This script reuses a lot fo code from make_full_dataset file. Requires LORIS-release csv file

In [None]:
import pandas as pd
import numpy as np

def remove_admin_cols(full):
    # Remove uninteresting columns
    columns_to_drop = []

    column_suffixes_to_drop = ["Administration", "Data_entry", "Days_Baseline", "START_DATE", "Season", "Site", "Study", "Year", "Commercial_Use", "Release_Number"]
    for suffix in column_suffixes_to_drop:
        cols_w_suffix = [x for x in full.columns if suffix in x]
        columns_to_drop.extend(cols_w_suffix)

    present_columns_to_drop = full.filter(columns_to_drop)
    full = full.drop(present_columns_to_drop, axis = 1)
    return full 

def get_ID_from_EID(full, EID_cols):

    # Get only EID cols
    full_for_EID_check = full[EID_cols]

    # In EID cols df, fill missing EIDs with EIDs from other questionnaires 
    full_for_EID_check = full_for_EID_check.ffill(axis=1).bfill(axis=1)

    # Drop lines with different EID within one row
    full = full[full_for_EID_check.eq(full_for_EID_check.iloc[:, 0], axis=0).all(1)]

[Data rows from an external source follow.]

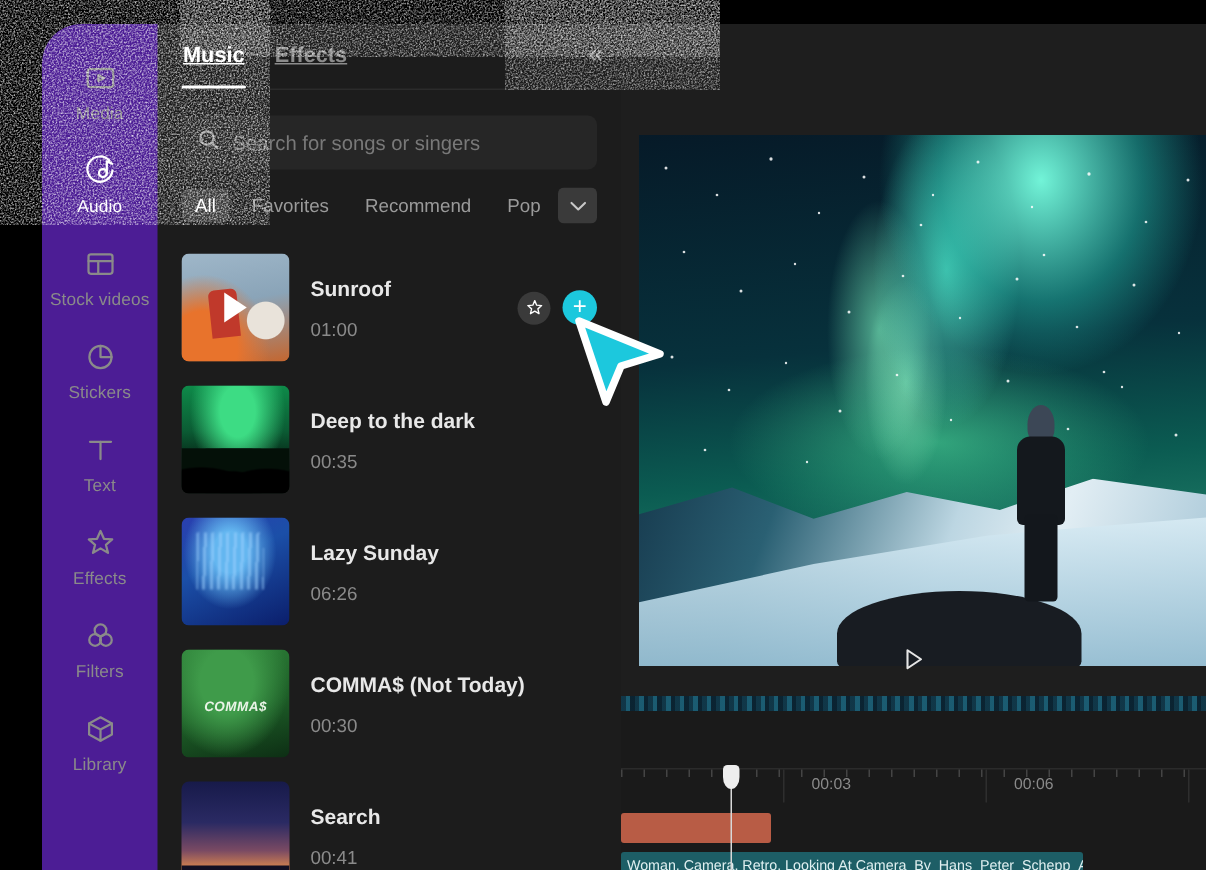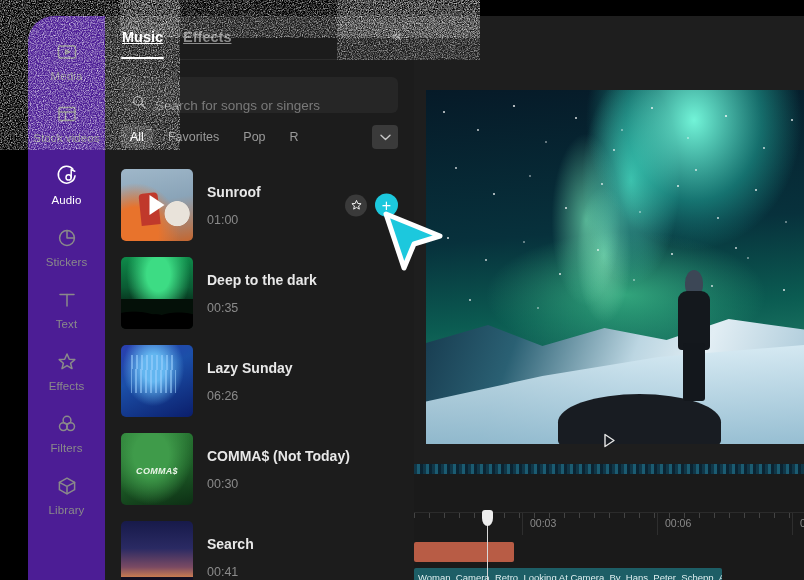--- a/index.html
+++ b/index.html
@@ -81,7 +81,7 @@
   #search-box {
     margin: 17px 16px 0 16px; height: 36px;
     background: #262626; border-radius: 6px;
-    display: flex; align-items: flex-end; gap: 9px; padding: 0 11px;
+    display: flex; align-items: center; gap: 9px; padding: 0 11px;
   }
   #search-input-text { color: #797979; font-size: 13.5px; }
 

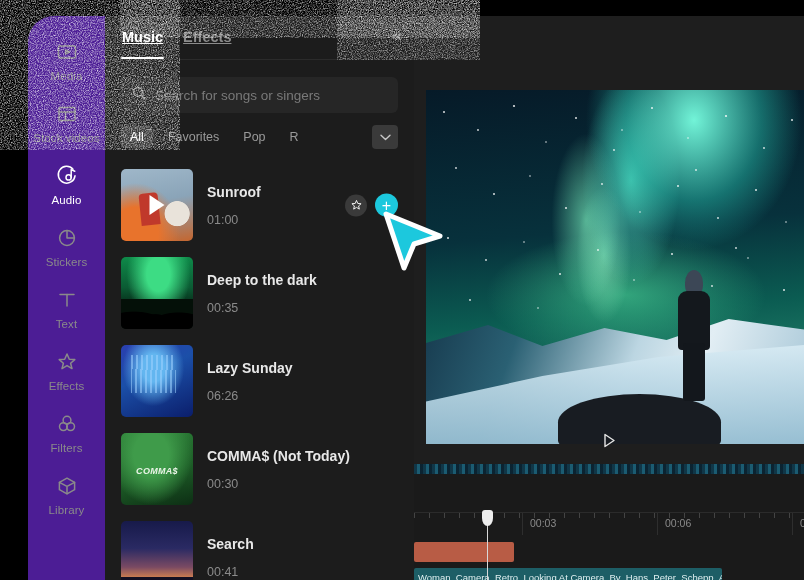--- a/index.html
+++ b/index.html
@@ -509,6 +509,7 @@
     <div id="chips">
       <div class="chip active">All</div>
         <div class="chip">Favorites</div>
+        <div class="chip">Recommend</div>
         <div class="chip">Pop</div>
         <div class="chip">R</div>
         <div id="chip-more">

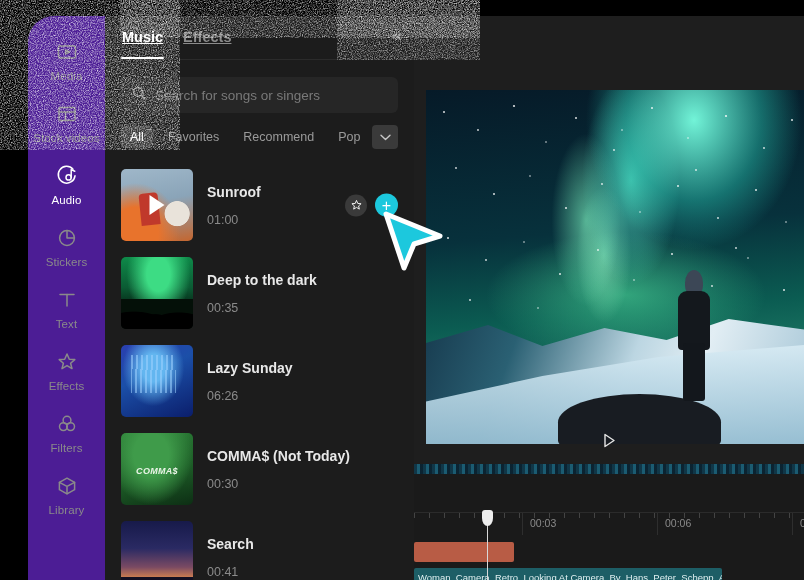--- a/index.html
+++ b/index.html
@@ -422,6 +422,16 @@
         </span>
         <span class="rail-label">Media</span>
       </div>
+      <div class="rail-item active">
+        <span>
+          <svg width="22" height="22" viewBox="0 0 22 22">
+            <path d="M17 4.2 A8.4 8.4 0 1 0 19 10.8" stroke="currentColor" fill="none" stroke-width="1.5" stroke-linecap="round" stroke-linejoin="round"></path>
+            <circle cx="12.6" cy="12.4" r="2.6" stroke="currentColor" fill="none" stroke-width="1.5" stroke-linecap="round" stroke-linejoin="round"></circle>
+            <path d="M15.2 12.4 V4.6 L18.8 6.2" stroke="currentColor" fill="none" stroke-width="1.5" stroke-linecap="round" stroke-linejoin="round"></path>
+          </svg>
+        </span>
+        <span class="rail-label">Audio</span>
+      </div>
       <div class="rail-item">
         <span>
           <svg width="22" height="22" viewBox="0 0 22 22">
@@ -431,16 +441,6 @@
           </svg>
         </span>
         <span class="rail-label">Stock videos</span>
-      </div>
-      <div class="rail-item active">
-        <span>
-          <svg width="22" height="22" viewBox="0 0 22 22">
-            <path d="M17 4.2 A8.4 8.4 0 1 0 19 10.8" stroke="currentColor" fill="none" stroke-width="1.5" stroke-linecap="round" stroke-linejoin="round"></path>
-            <circle cx="12.6" cy="12.4" r="2.6" stroke="currentColor" fill="none" stroke-width="1.5" stroke-linecap="round" stroke-linejoin="round"></circle>
-            <path d="M15.2 12.4 V4.6 L18.8 6.2" stroke="currentColor" fill="none" stroke-width="1.5" stroke-linecap="round" stroke-linejoin="round"></path>
-          </svg>
-        </span>
-        <span class="rail-label">Audio</span>
       </div>
       <div class="rail-item">
         <span>

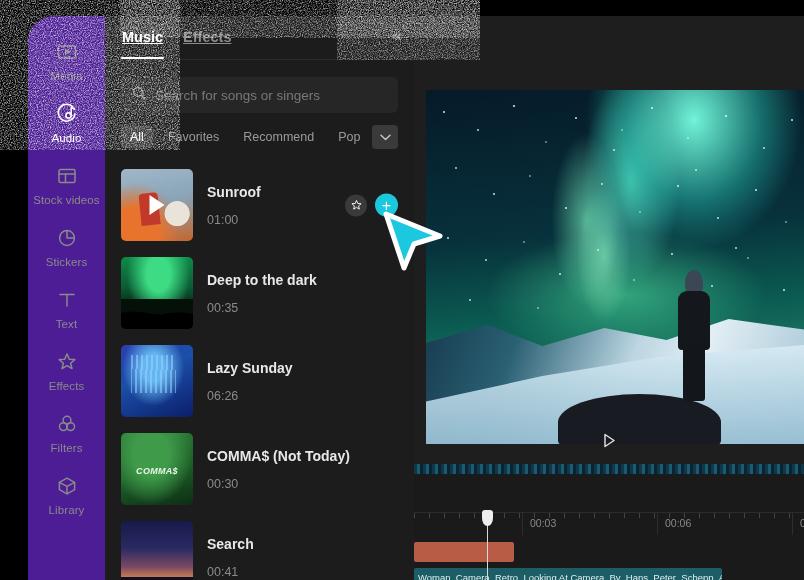--- a/index.html
+++ b/index.html
@@ -262,7 +262,7 @@
   .tick.major { height: 22px; background: #2e2e2e; }
   .tick-label {
     position: absolute; top: 4px; font-size: 10.5px; color: #8a8a8a;
-    padding-left: 8px; white-space: nowrap;
+    padding-left: 19px; white-space: nowrap;
   }
   #playhead {
     position: absolute; top: 48px; bottom: 0; width: 1px;

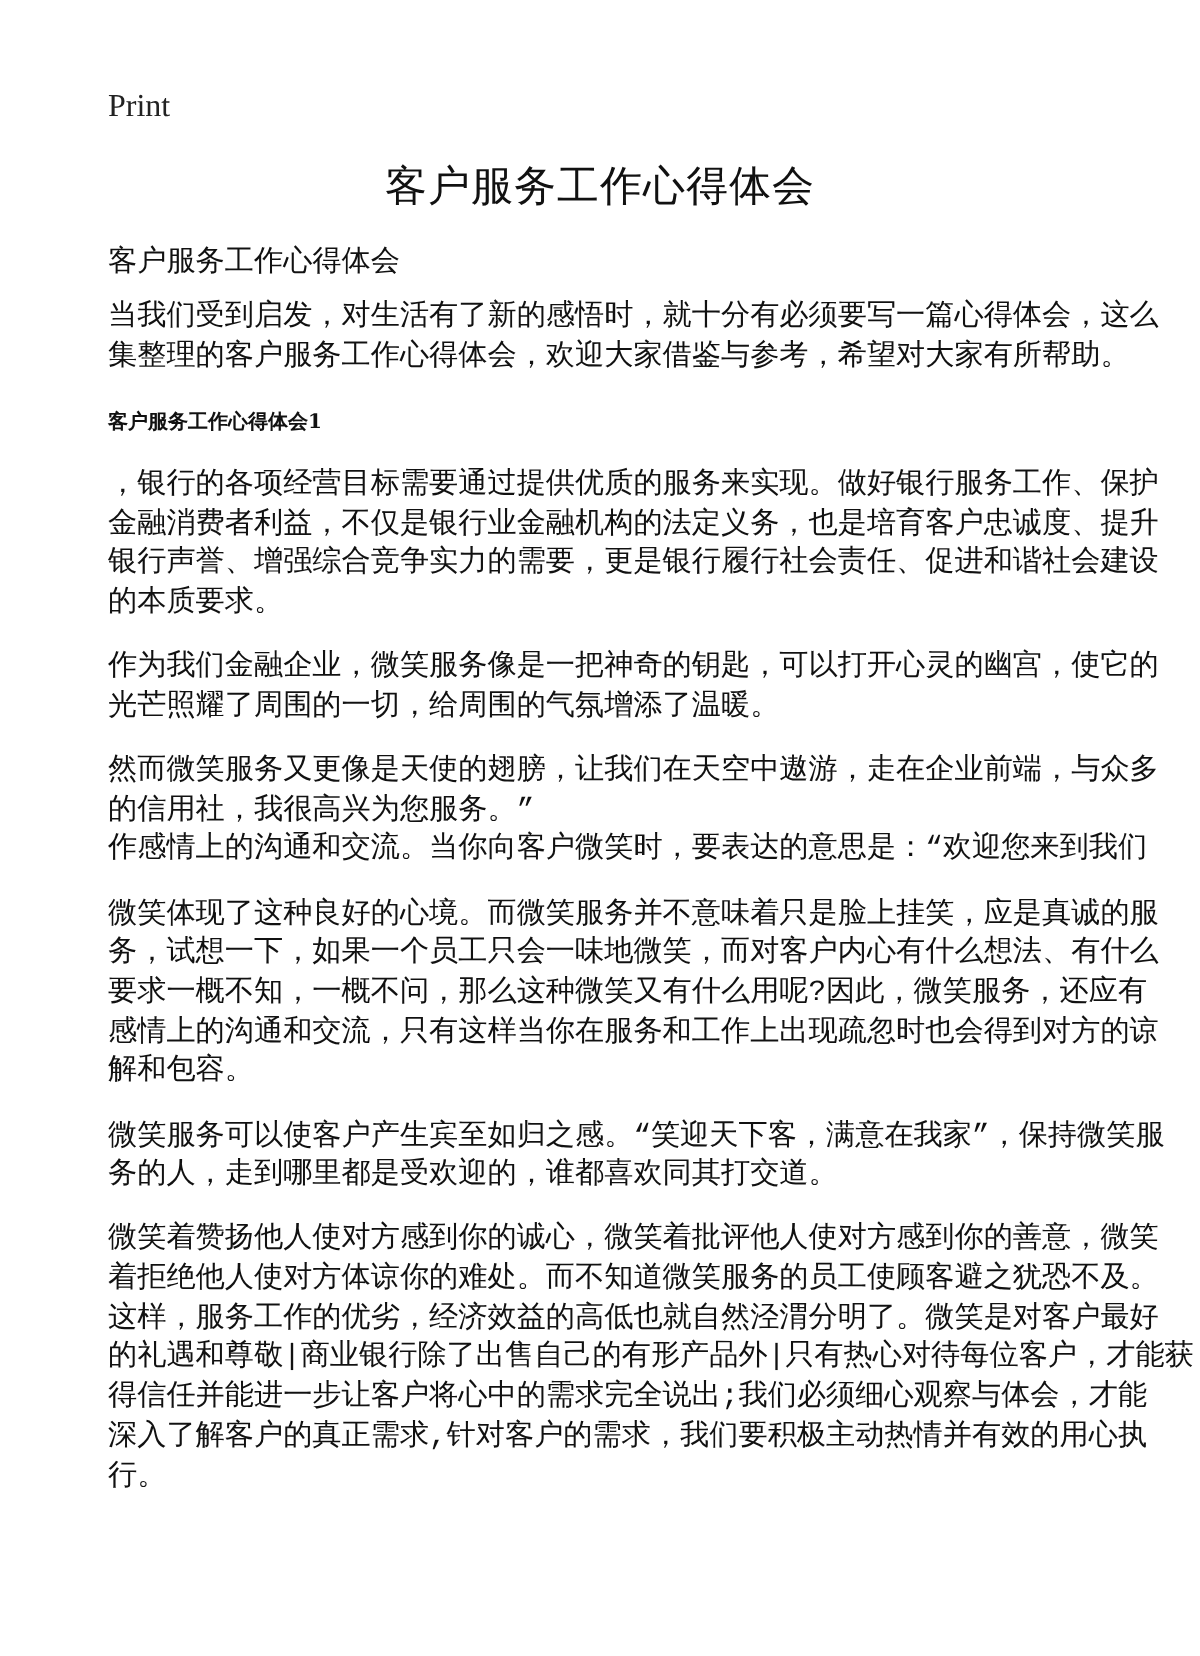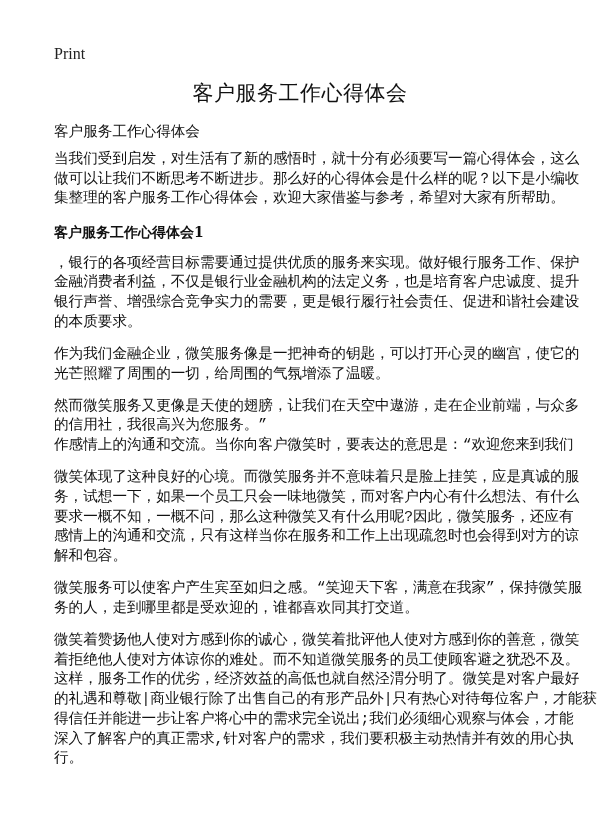--- a/index.html
+++ b/index.html
@@ -83,7 +83,6 @@
 
   <div class="para">
     <span class="line">当我们受到启发，对生活有了新的感悟时，就十分有必须要写一篇心得体会，这么</span>
-    <span class="line">做可以让我们不断思考不断进步。那么好的心得体会是什么样的呢？以下是小编收</span>
     <span class="line">集整理的客户服务工作心得体会，欢迎大家借鉴与参考，希望对大家有所帮助。</span>
   </div>
 

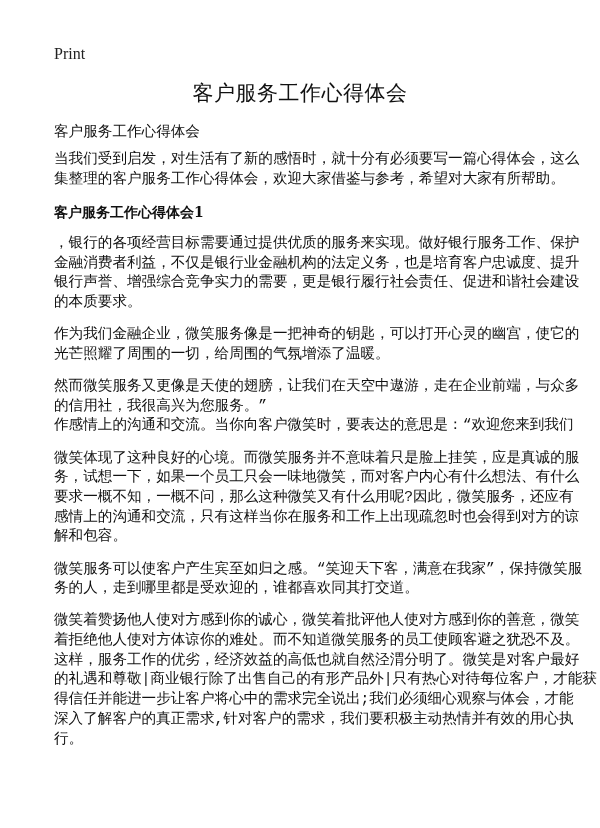--- a/index.html
+++ b/index.html
@@ -64,7 +64,7 @@
     .section-heading {
       font-family: "DejaVu Serif", "Liberation Serif", serif;
       font-weight: bold;
-      font-size: 14px;
+      font-size: 10px;
       line-height: 20px;
       margin: 0 0 12px 0;
       color: #111111;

    # Fill ID field with the first non-null questionnaire-specific EID
    full["ID"] = full_for_EID_check.iloc[:, 0]

    return full

# Drop rows with underscores in ID (NDARZZ007YMP_1, NDARAA075AMK_Visit_1)
def drop_rows_w_underscore_in_id(full):

    rows_with_underscore_in_id = full[full["ID"].str.contains("_")]
    non_empty_columns_in_underscore = rows_with_underscore_in_id.columns[
        ~rows_with_underscore_in_id.isna().all()
    ].tolist() 
    non_empty_questionnaires_in_underscore = set([x.split(",")[0] for x in non_empty_columns_in_underscore])
    
    non_empty_questionnaires_in_underscore.remove("Identifiers")
    non_empty_questionnaires_in_underscore.remove("ID")
    full_wo_underscore = full[~full["ID"].str.contains("_")]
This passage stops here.